# MATERIAL SUPPLIED
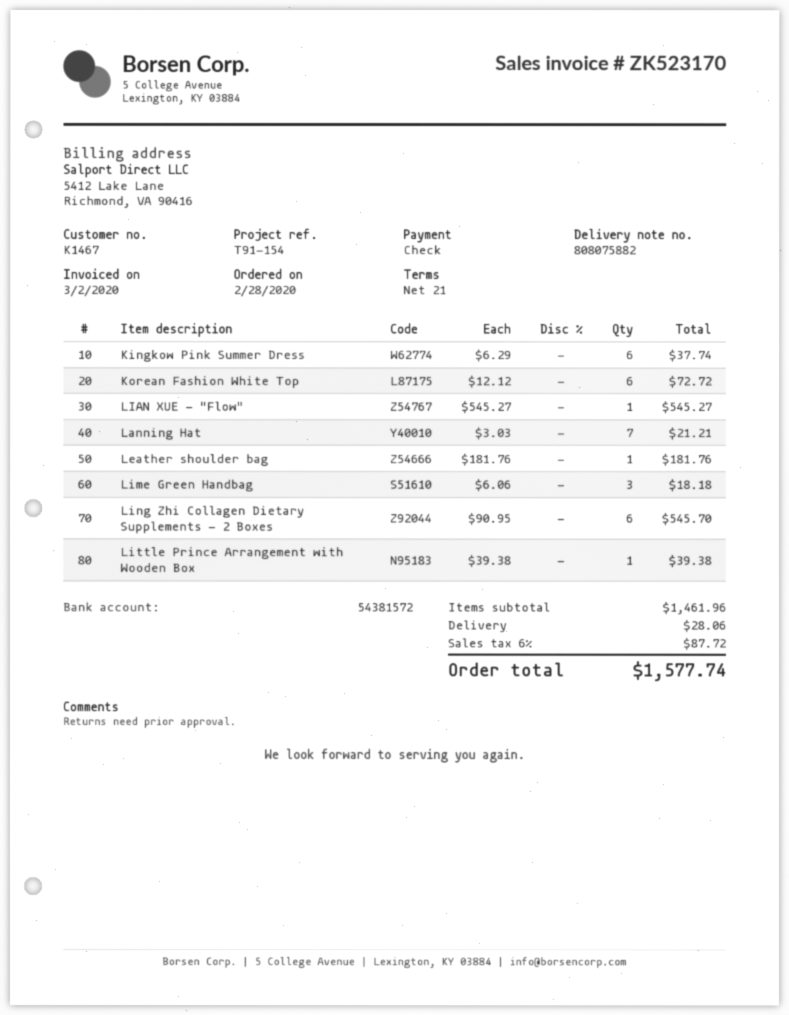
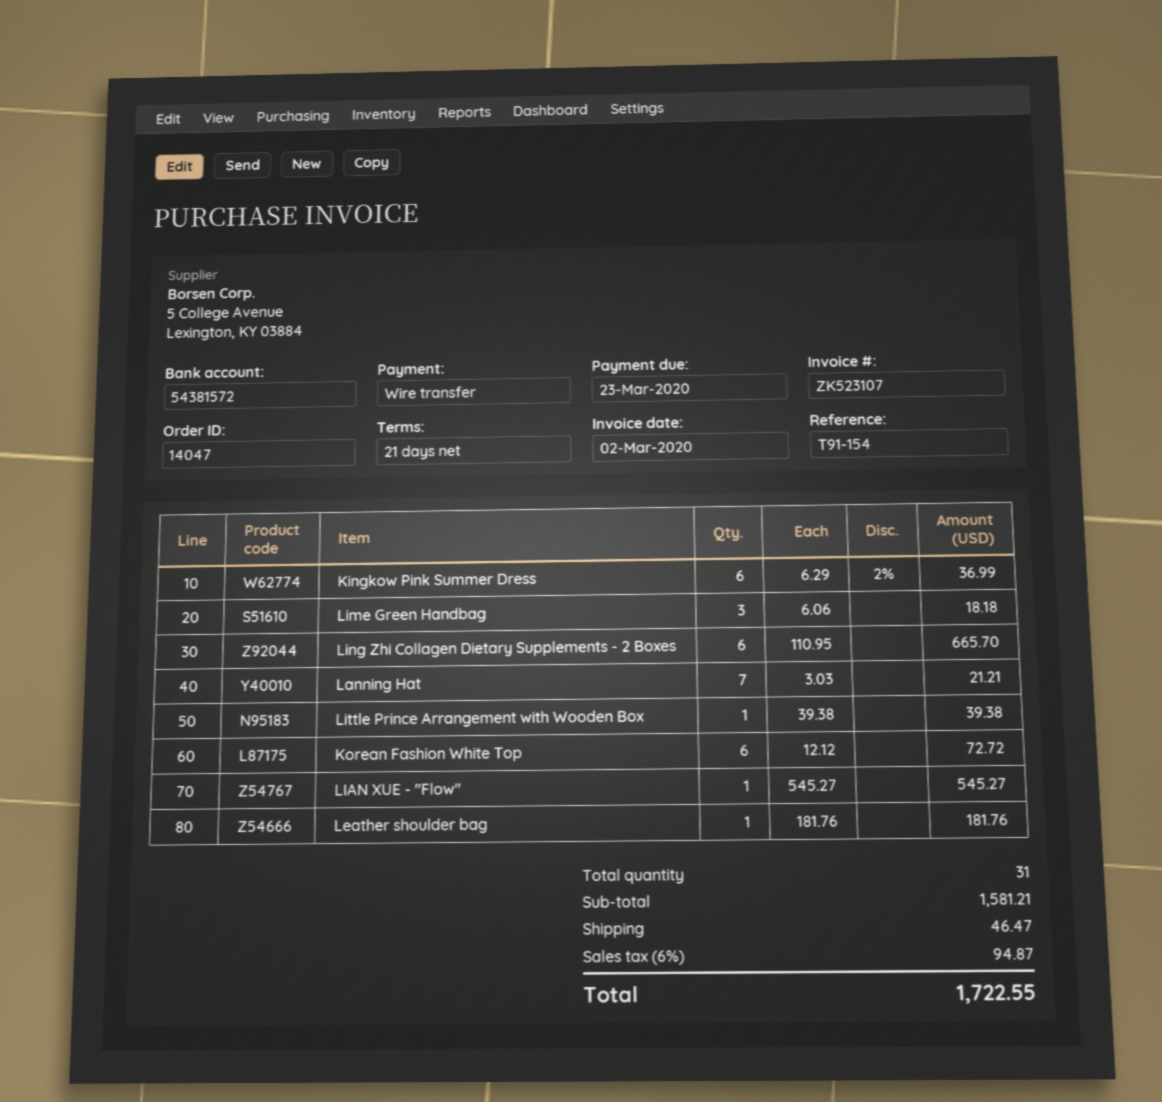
invoice number: ZK523170 -> ZK523107
payment method: cheque -> bank transfer
Kingkow Pink Summer Dress: 6 x 6.29 = 37.74 -> 6 x 6.29 - 2% = 36.99
Ling Zhi Collagen Dietary Supplements - 2 Boxes: 6 x 90.95 = 545.70 -> 6 x 110.95 = 665.70
subtotal: 1461.96 -> 1581.21
shipping: 28.06 -> 46.47
tax: 6% = 87.72 -> 6% = 94.87
total: 1577.74 -> 1722.55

# TASK ITEM
Write the entries above out in full, exactly, with no images.

# FINISHED EXERCISE
invoice number: ZK523170 -> ZK523107
payment method: cheque -> bank transfer
Kingkow Pink Summer Dress: 6 x 6.29 = 37.74 -> 6 x 6.29 - 2% = 36.99
Ling Zhi Collagen Dietary Supplements - 2 Boxes: 6 x 90.95 = 545.70 -> 6 x 110.95 = 665.70
subtotal: 1461.96 -> 1581.21
shipping: 28.06 -> 46.47
tax: 6% = 87.72 -> 6% = 94.87
total: 1577.74 -> 1722.55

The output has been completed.